Recommendation and way forward
At a meeting of members of UBA in Techiman to deliberate on how to sustain and improve on the bee-keeping industry, Dr John Yaw Akparep, a lecturer at the University of Development Studies and a researcher, called for re-introduction of anti-bushfire sub committees at the various Municipal and District Assemblies in the Brong-Ahafo Region.
According to him the formation of such committees was recommended by PNDC law 229 of 1990 to work out realistic modalities for fighting bushfires.
Dr Akparep underscored the need for municipal and district assemblies to also enact comprehensive and culture-friendly anti-bushfire bye-laws that would deter prospective fire starters.

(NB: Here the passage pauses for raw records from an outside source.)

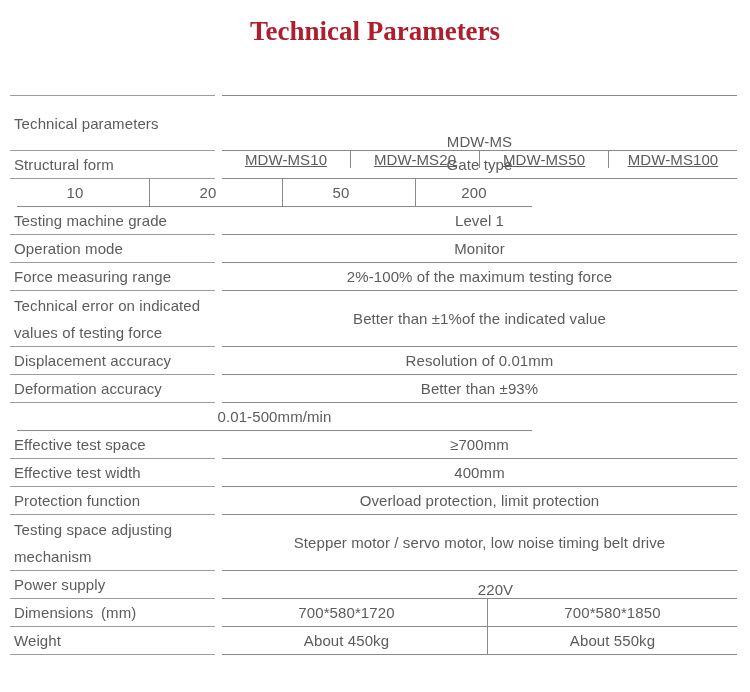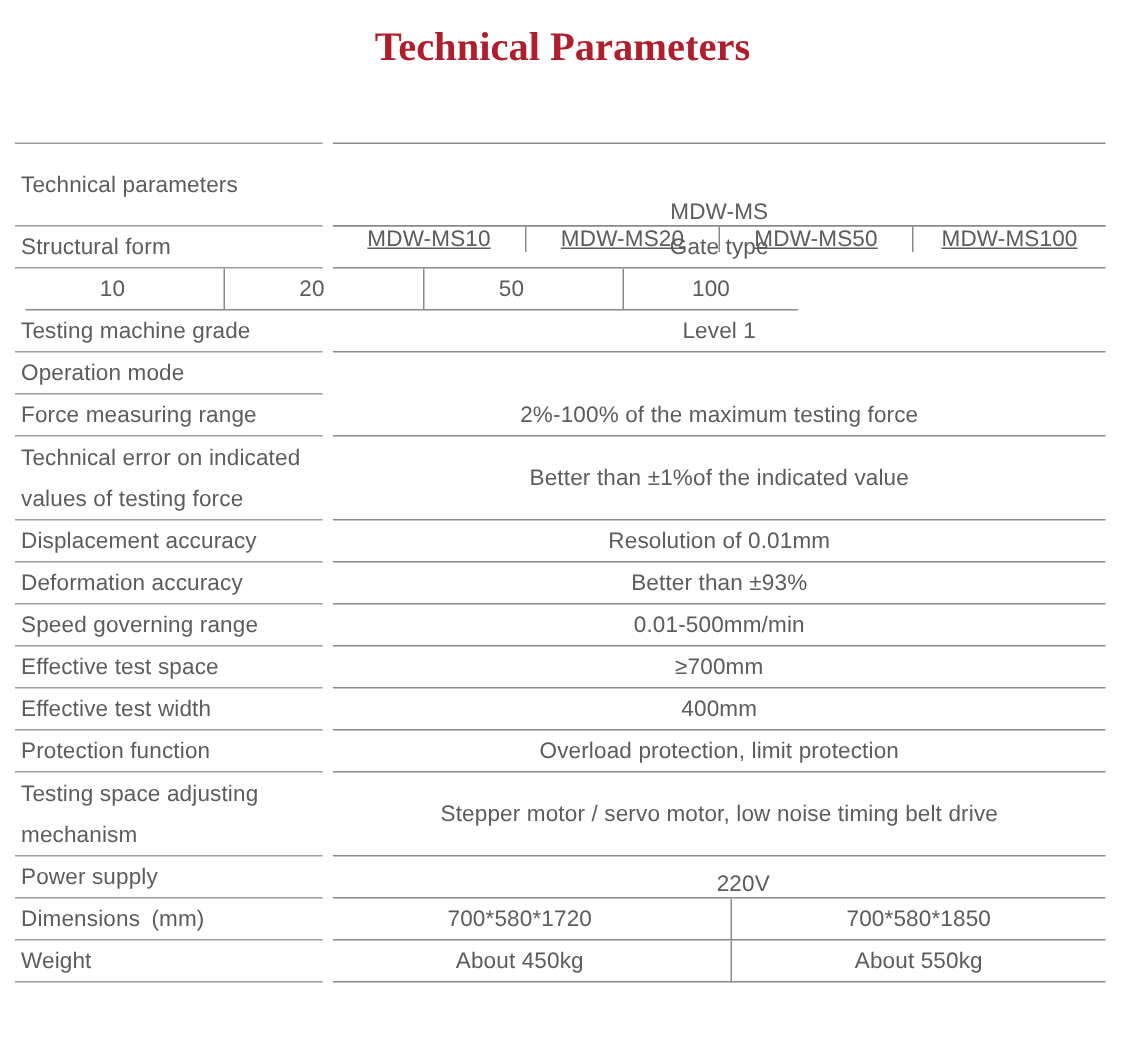"100" div.vcell { text: 100 -> 200 }
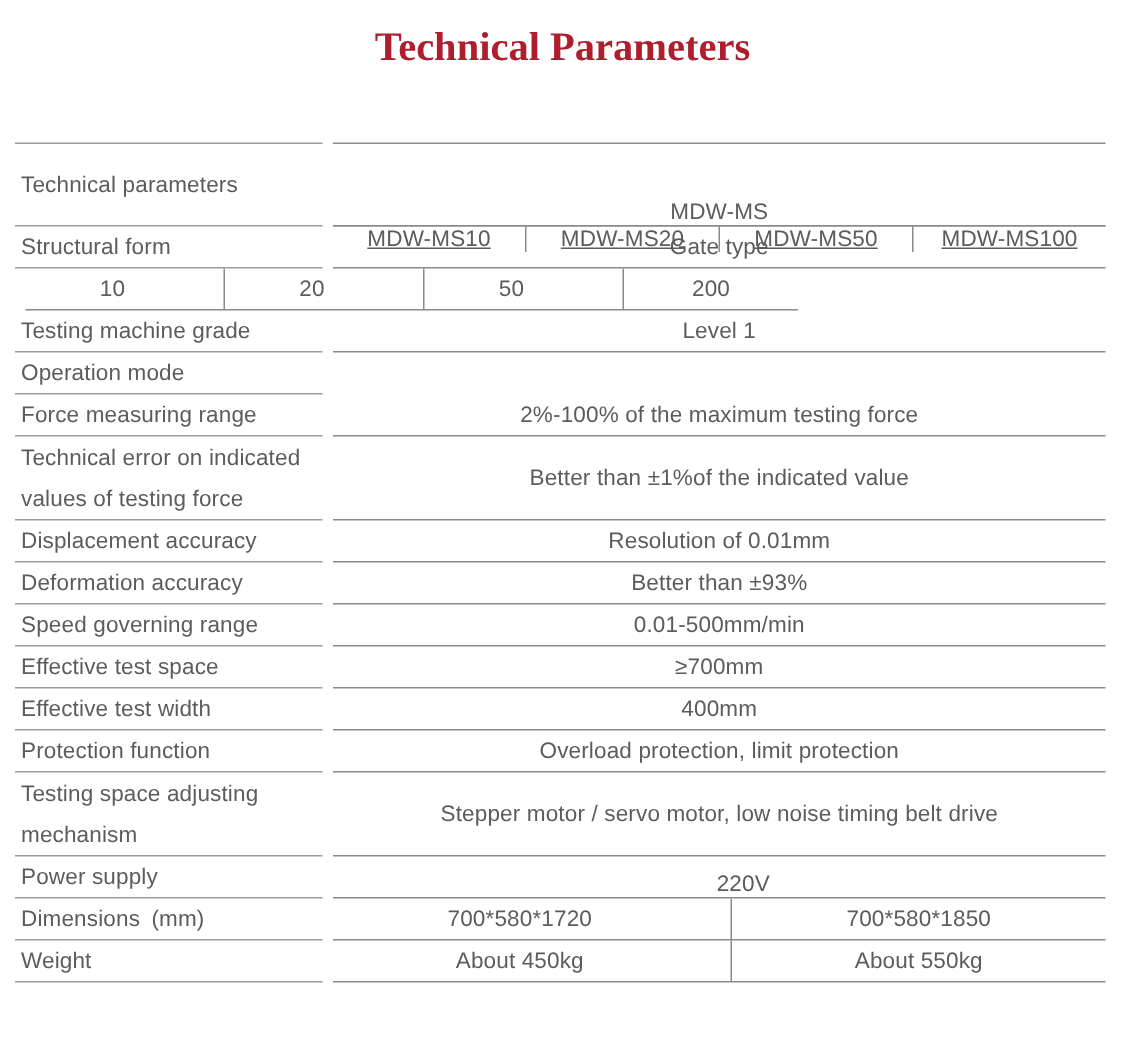"Monitor" div.rcell { html: none -> <div>Monitor</div> }
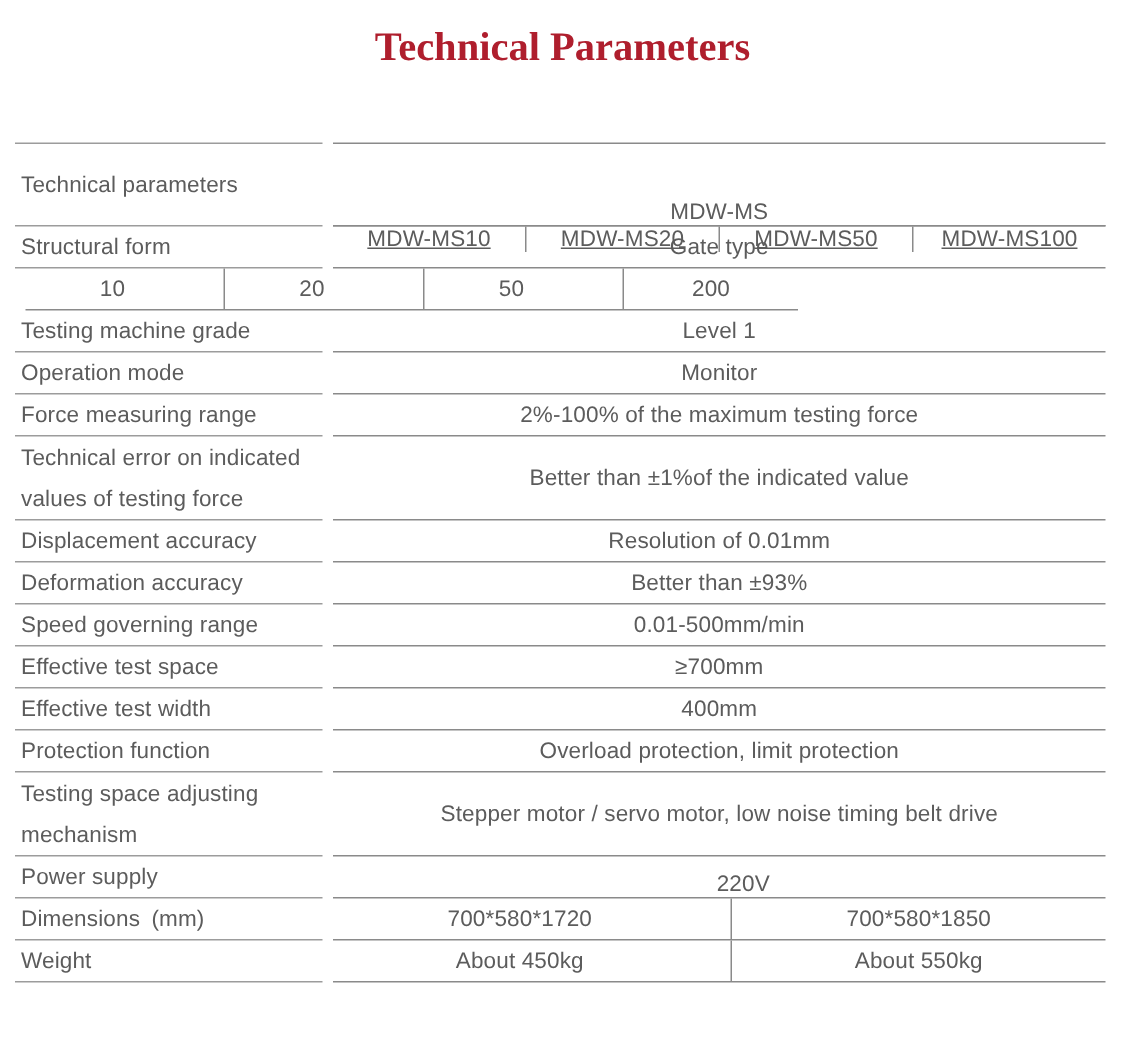"Speed governing range" div.lcell { html: <div>Speed governing range</div> -> none }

“There should be practical policy actions to prevent and control bushfires and to do this effectively, District Assemblies, communities, chiefs and all major stakeholders must be involved in issues pertaining to bushfire management”, he said.
For his part, the Executive Director of COPIO, Mr Mustapha Maison Yeboah, called on law enforcement agencies to intensify patrols in bushfire-prone communities and facilitate speedy prosecution of fire setters.
He called for the introduction of the Community Resources Management Areas (CREMA) concept as a new way of dealing with negative environmental practices such as bushfires in order to conserve the environment and its resources, particularly vegetation for apiculture development.
 Mr Yeboah also called for sensitisation programmes to be organised for the people to help them understand the effects of bushfires on agricultural production, especially apiculture business, and to consider the fight against the threat of bushfires as a collective responsibility.